Namun DPN ETH mengingatkan agar masyarakat tidak mencampuradukkan perkara. KPK menjelaskan terdapat penyelidikan dan penyidikan yang berkaitan dengan dugaan penerimaan uang di lingkungan Pemkab Bogor serta penyidikan lain terkait pengadaan barang dan jasa.
Setiap perkara harus dilihat berdasarkan konstruksi hukum dan alat buktinya masing-masing.
ETH MINTA PELAYANAN PUBLIK JANGAN TERGANGGU
DPN ETH mengapresiasi sikap Pemerintah Kabupaten Bogor yang menyatakan pelayanan publik harus tetap berjalan di tengah berlangsungnya proses penyidikan KPK.
Sekretaris Daerah Kabupaten Bogor menyampaikan bahwa Bupati Bogor telah menginstruksikan agar roda pemerintahan dan pelayanan kepada masyarakat tetap berlangsung sebagaimana mestinya.
ETH menilai prinsip tersebut sangat penting, terutama pada sektor pendidikan.
Proses hukum terhadap dugaan penyimpangan tidak boleh menyebabkan pelayanan kepada siswa, guru maupun masyarakat berhenti.
ETH DORONG AUDIT DAN TRANSPARANSI PENGADAAN
DPN Elang Tiga Hambalang menilai momentum penyidikan KPK dapat dijadikan bahan evaluasi menyeluruh terhadap sistem pengadaan barang dan jasa di lingkungan pemerintah daerah.

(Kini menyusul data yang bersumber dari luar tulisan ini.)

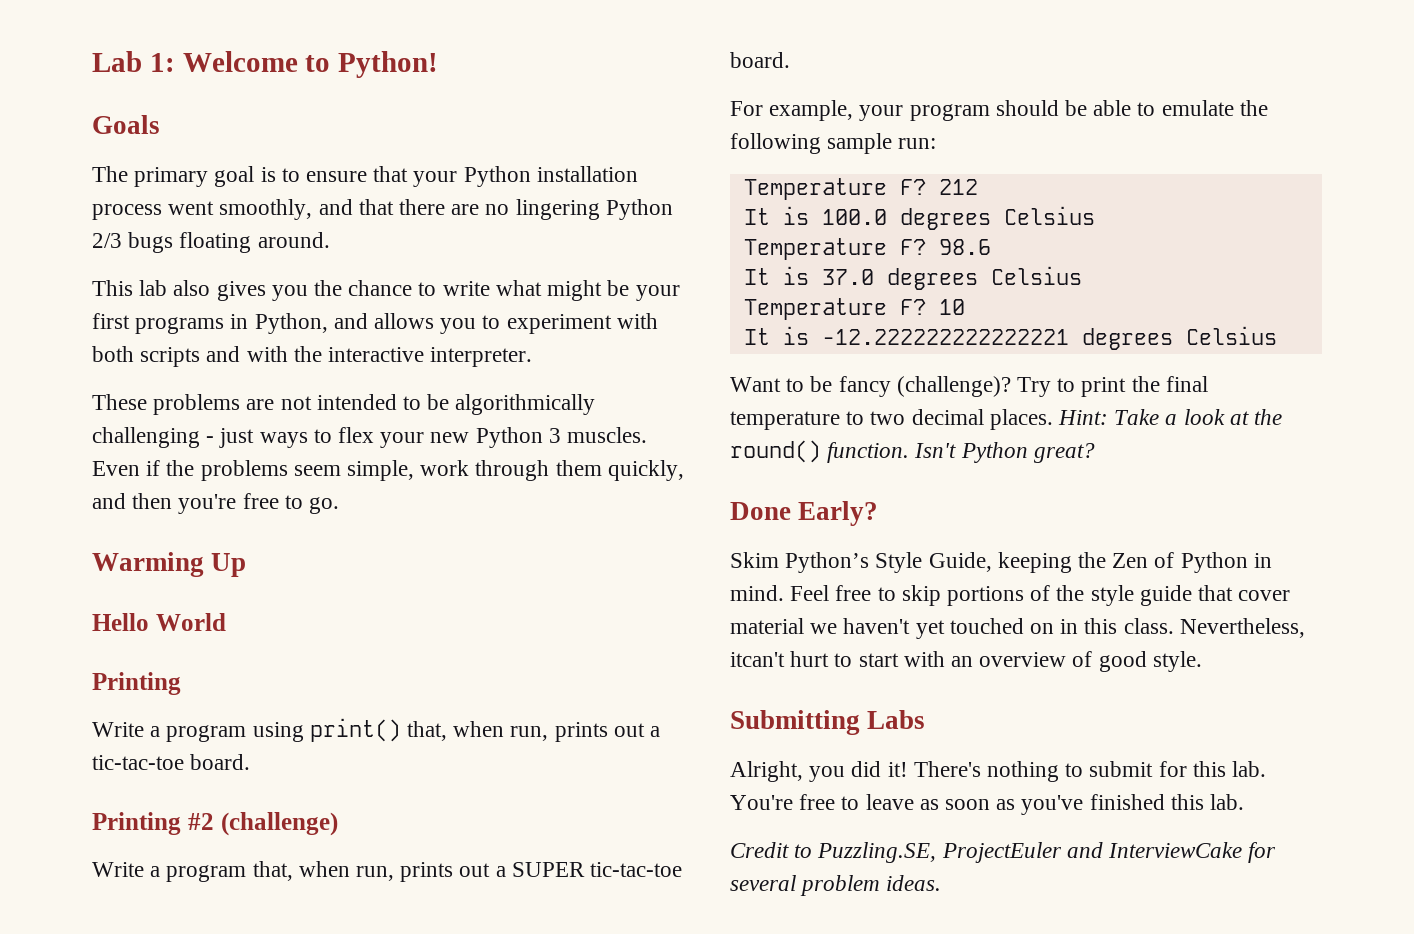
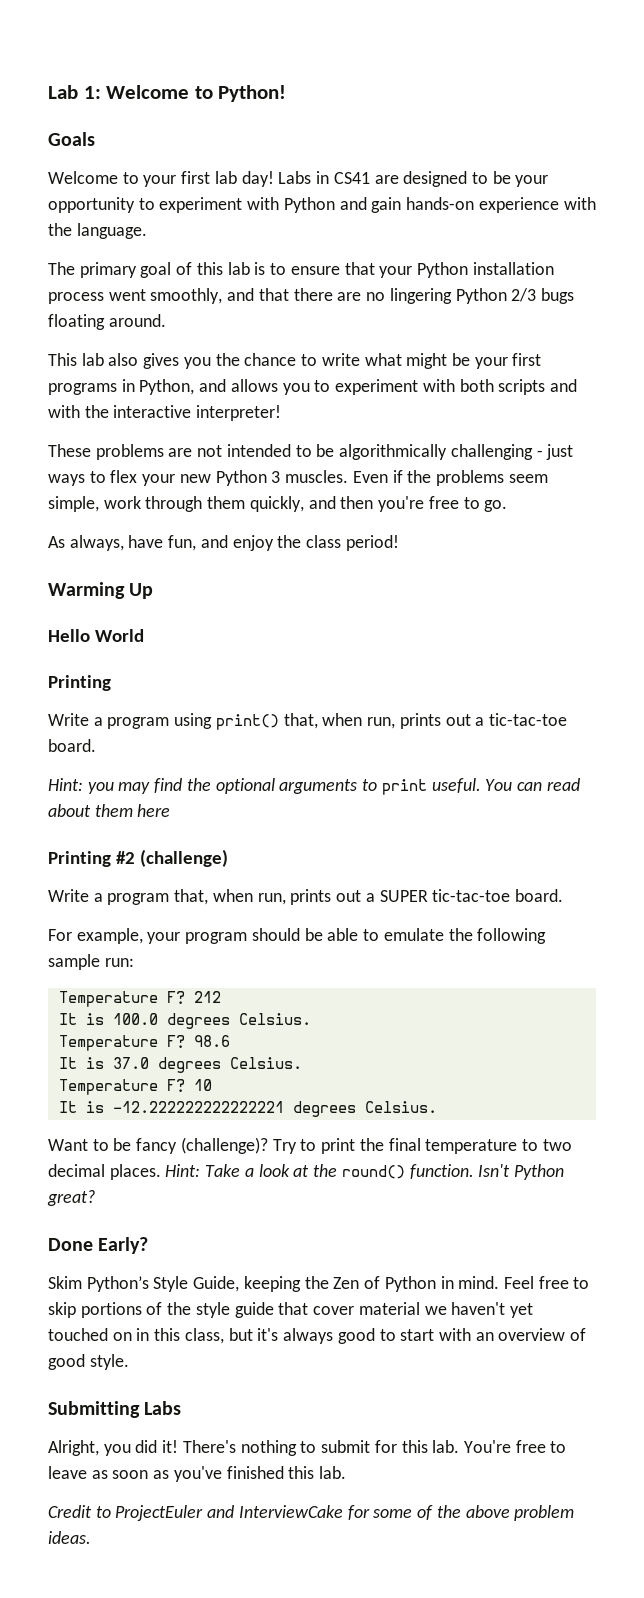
(160, 124) none -> [48,171,549,187] [48,197,596,213] [48,223,147,239] // Welcome to your first lab day! Labs in CS41 are designed to be your opportunity to experiment with Python and gain hands-on experience with the language.
(255, 176) none -> [176,262,250,275] of this lab
[430,347,533,367] interpreter. -> [196,405,282,421] interpreter!
(340, 505) none -> [48,535,399,551] // As always, have fun, and enjoy the class period!
(251, 762) none -> [48,778,580,795] [48,804,171,817] // Hint: you may find the optional arguments to print useful. You can read about them here
[1003,206,1095,225] Celsius -> [238,1013,311,1025] Celsius.
[990,266,1082,285] Celsius -> [229,1057,302,1069] Celsius.
[1185,326,1277,345] Celsius -> [364,1101,437,1113] Celsius.
[1123,618,1305,638] [730,651,830,667] class. Nevertheless, itcan't hurt -> [184,1328,375,1344] class, but it's always good
[817,842,937,863] Puzzling.SE, -> (111, 1512) none
[730,875,796,891] several -> [373,1505,510,1520] some of the above

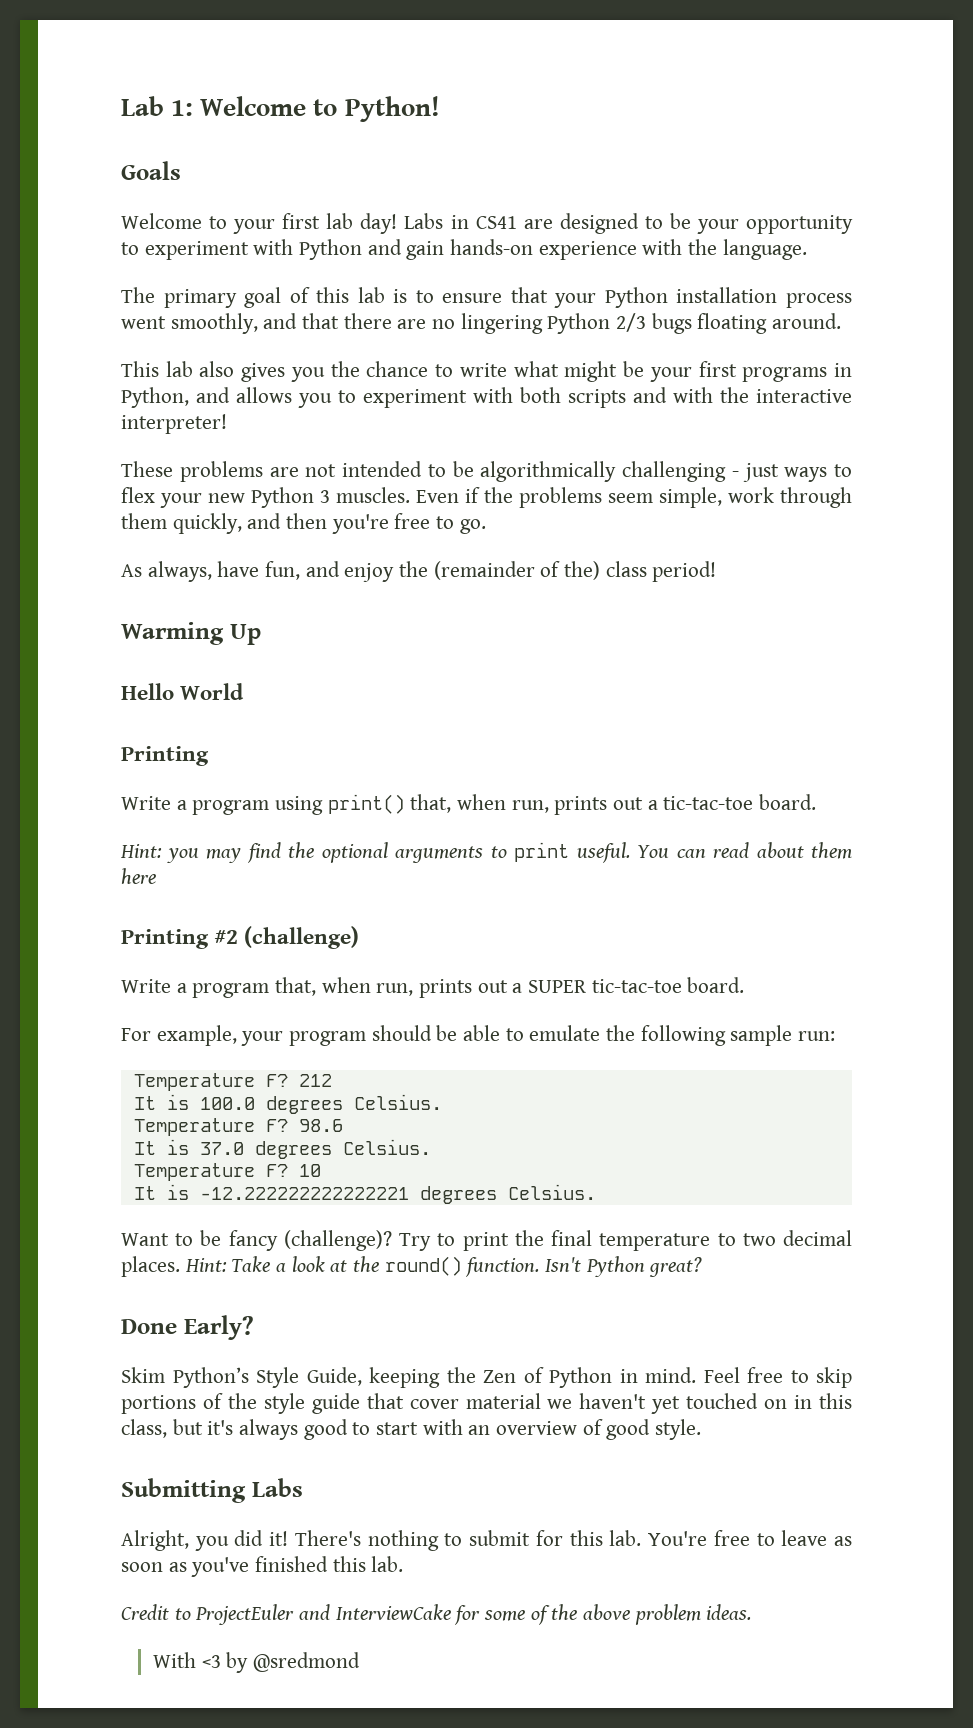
(302, 541) none -> [433,561,601,580] (remainder of the)
(91, 1537) none -> [152,1652,360,1673] // With <3 by @sredmond

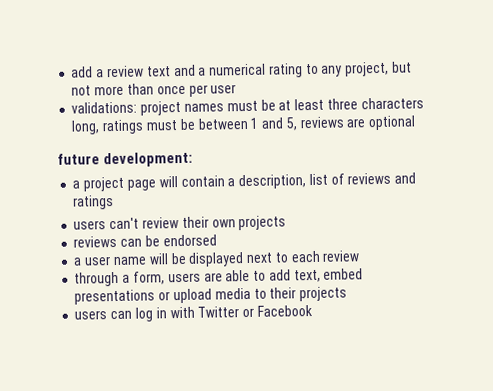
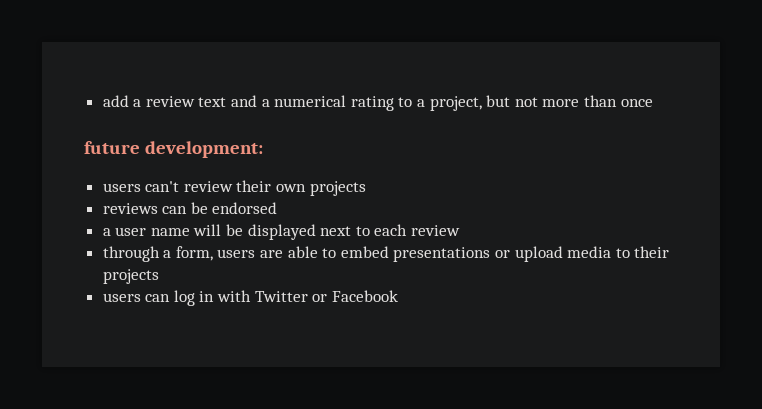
[321,65,343,77] any -> [417,99,426,107] a
[188,84,237,97] [71,97,424,116] [71,115,417,135] [57,151,193,168] [72,172,417,192] [72,195,115,210] per user // validations: project names must be at least three characters long, ratings must be between 1 and 5, reviews are optional // future development: // a project page will contain a description, list of reviews and ratings -> [84,141,264,158] // future development:
[268,269,321,283] add text, -> (337, 253) none

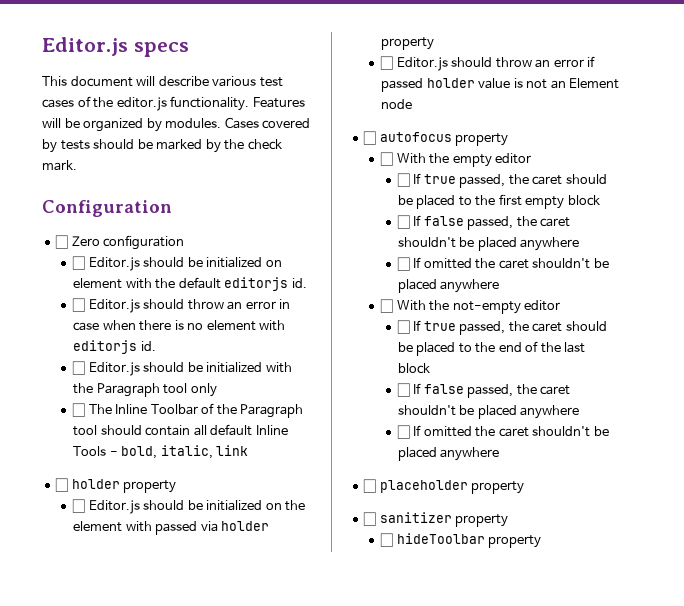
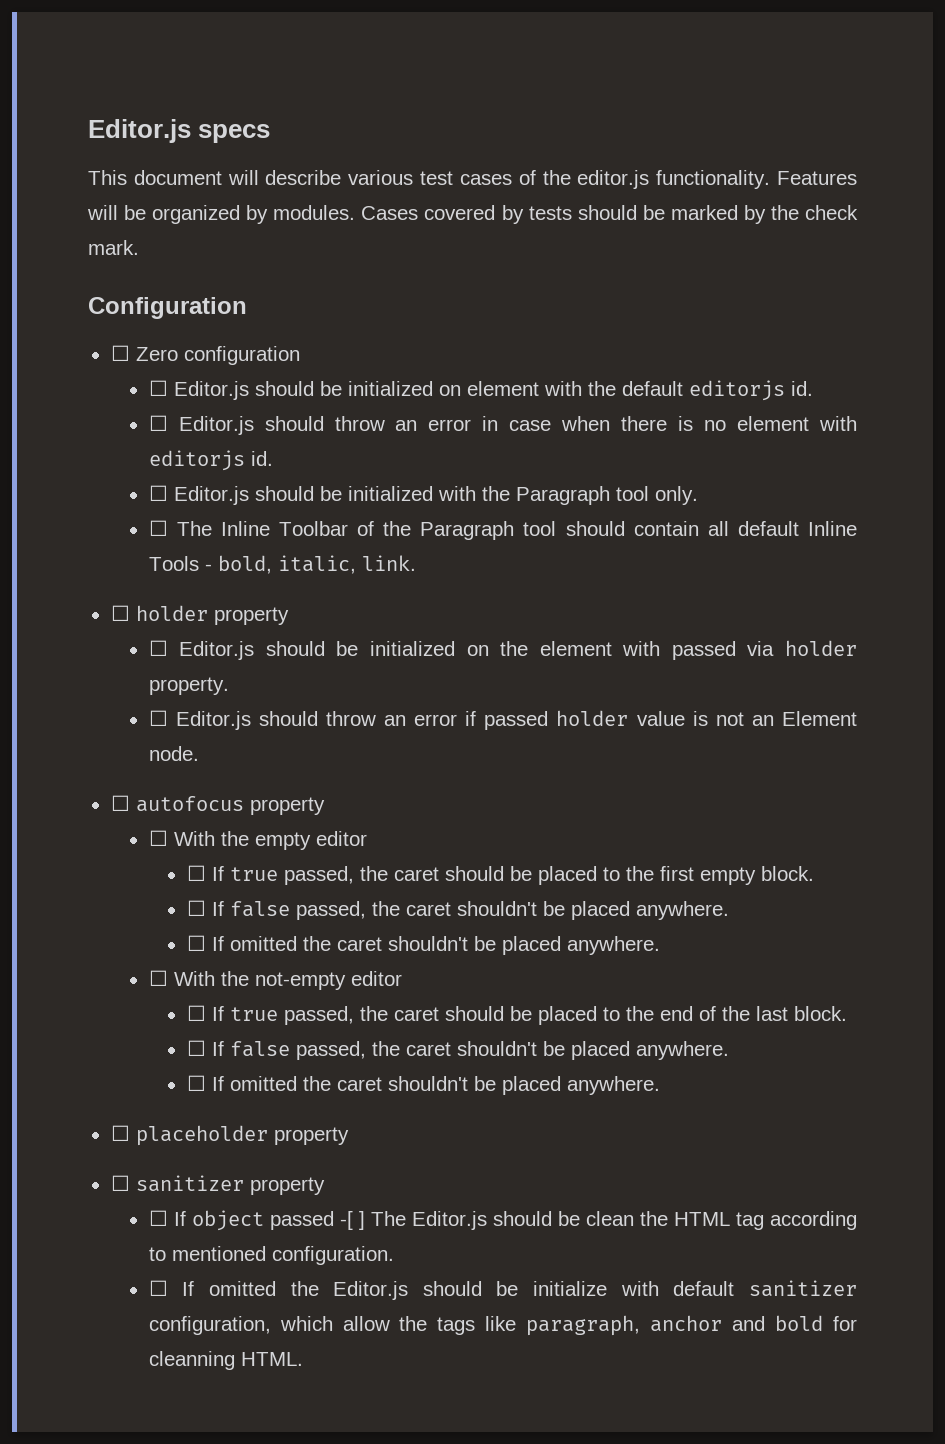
[190,383,217,397] only -> [654,486,698,505] only.
[216,445,249,456] link -> [361,555,416,571] link.
[381,37,435,50] property -> [148,677,229,695] property.
[381,99,413,109] node -> [148,746,199,761] node.
[567,195,600,206] [396,215,571,230] [397,237,580,251] [396,257,609,271] [397,279,500,293] block // ☐ If false passed, the caret shouldn't be placed anywhere // ☐ If omitted the caret shouldn't be placed anywhere -> [760,866,814,881] [186,900,729,920] [186,935,660,955] block. // ☐ If false passed, the caret shouldn't be placed anywhere. // ☐ If omitted the caret shouldn't be placed anywhere.
[397,363,430,374] [396,383,571,398] [397,405,580,419] [396,425,609,439] [397,447,500,461] block // ☐ If false passed, the caret shouldn't be placed anywhere // ☐ If omitted the caret shouldn't be placed anywhere -> [793,1006,847,1021] [186,1040,729,1060] [186,1075,660,1095] block. // ☐ If false passed, the caret shouldn't be placed anywhere. // ☐ If omitted the caret shouldn't be placed anywhere.
[396,533,542,548] hideToolbar property -> [173,1210,857,1231] [148,1246,394,1265] [148,1280,857,1300] [148,1315,857,1336] [148,1351,303,1370] If object passed -[ ] The Editor.js should be clean the HTML tag according to mentioned configuration. // ☐ If omitted the Editor.js should be initialize with default sanitizer configuration, which allow the tags like paragraph, anchor and bold for cleanning HTML.

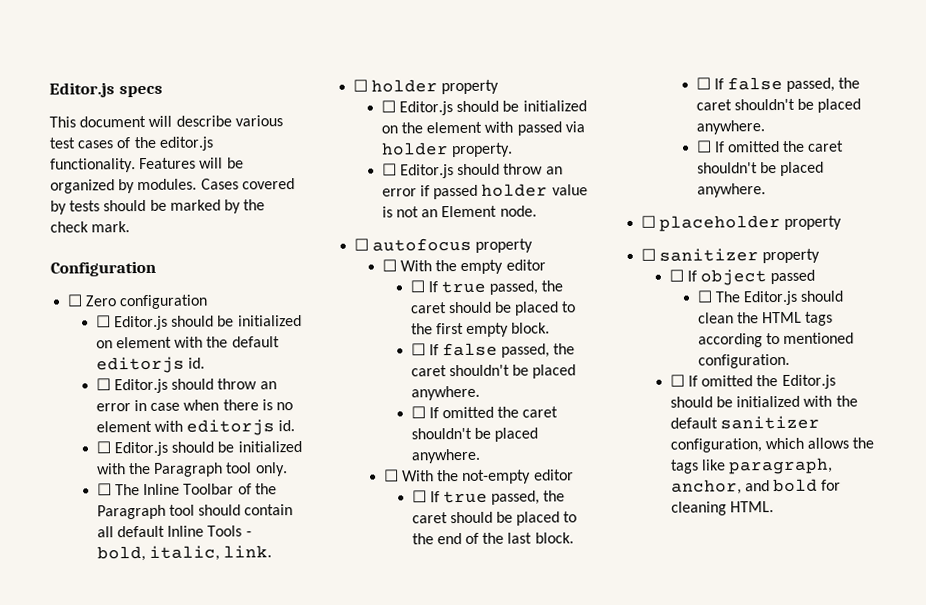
[339,1211,365,1230] -[ ] -> [696,290,713,303] // ☐
[557,1211,580,1226] be -> (845, 296) none
[735,1212,764,1230] tag -> [805,311,834,326] tags
[533,1281,659,1296] initialize with -> [736,395,858,408] initialized with the
[342,1316,390,1331] allow -> [807,437,850,449] allows
[650,1315,723,1332] anchor -> [670,479,742,495] anchor,
[148,1351,235,1370] cleanning -> [670,501,727,516] cleaning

ETH mendorong setidaknya lima langkah:
1. Seluruh proses pengadaan harus terdokumentasi dan mudah diaudit.
2. Spesifikasi barang dan jasa harus sesuai kebutuhan riil pendidikan.
3. Tidak boleh ada pengondisian pemenang ataupun konflik kepentingan.
4. Pengawasan Inspektorat dan pengawasan internal harus diperkuat.
5. Masyarakat harus memperoleh akses informasi yang memadai mengenai penggunaan anggaran publik sesuai ketentuan hukum.
ETH: KAWAL KPK, TETAP JUNJUNG PRADUGA TAK BERSALAH
Ketua Umum H. Safrizal dan Sekretaris Jenderal Ganda Satria Dharma menegaskan bahwa sikap ETH adalah mendukung pemberantasan korupsi tanpa mengabaikan prinsip negara hukum.
DPN ETH menolak dua ekstrem sekaligus: menghalangi penegakan hukum ataupun menghukum seseorang melalui opini sebelum proses pengadilan selesai.
“Kita dukung KPK membongkar fakta sampai terang. Tetapi jangan ada penghakiman terhadap siapa pun sebelum alat bukti dan proses hukum menentukan siapa yang benar-benar bertanggung jawab,” demikian sikap DPN ETH.
Sebagai organisasi yang berkembang dari Kabupaten Bogor menuju jaringan nasional, DPN ETH menilai tata kelola pemerintahan daerah yang bersih akan menentukan kualitas pelayanan kepada rakyat.
Kasus ini harus menjadi momentum untuk memperkuat transparansi, akuntabilitas serta sistem pencegahan korupsi, terutama dalam penggunaan dana pendidikan.
DARI HAMBALANG UNTUK INDONESIA
“JAGA ANGGARAN PENDIDIKAN — KAWAL PENEGAKAN HUKUM, LINDUNGI HAK RAKYAT!”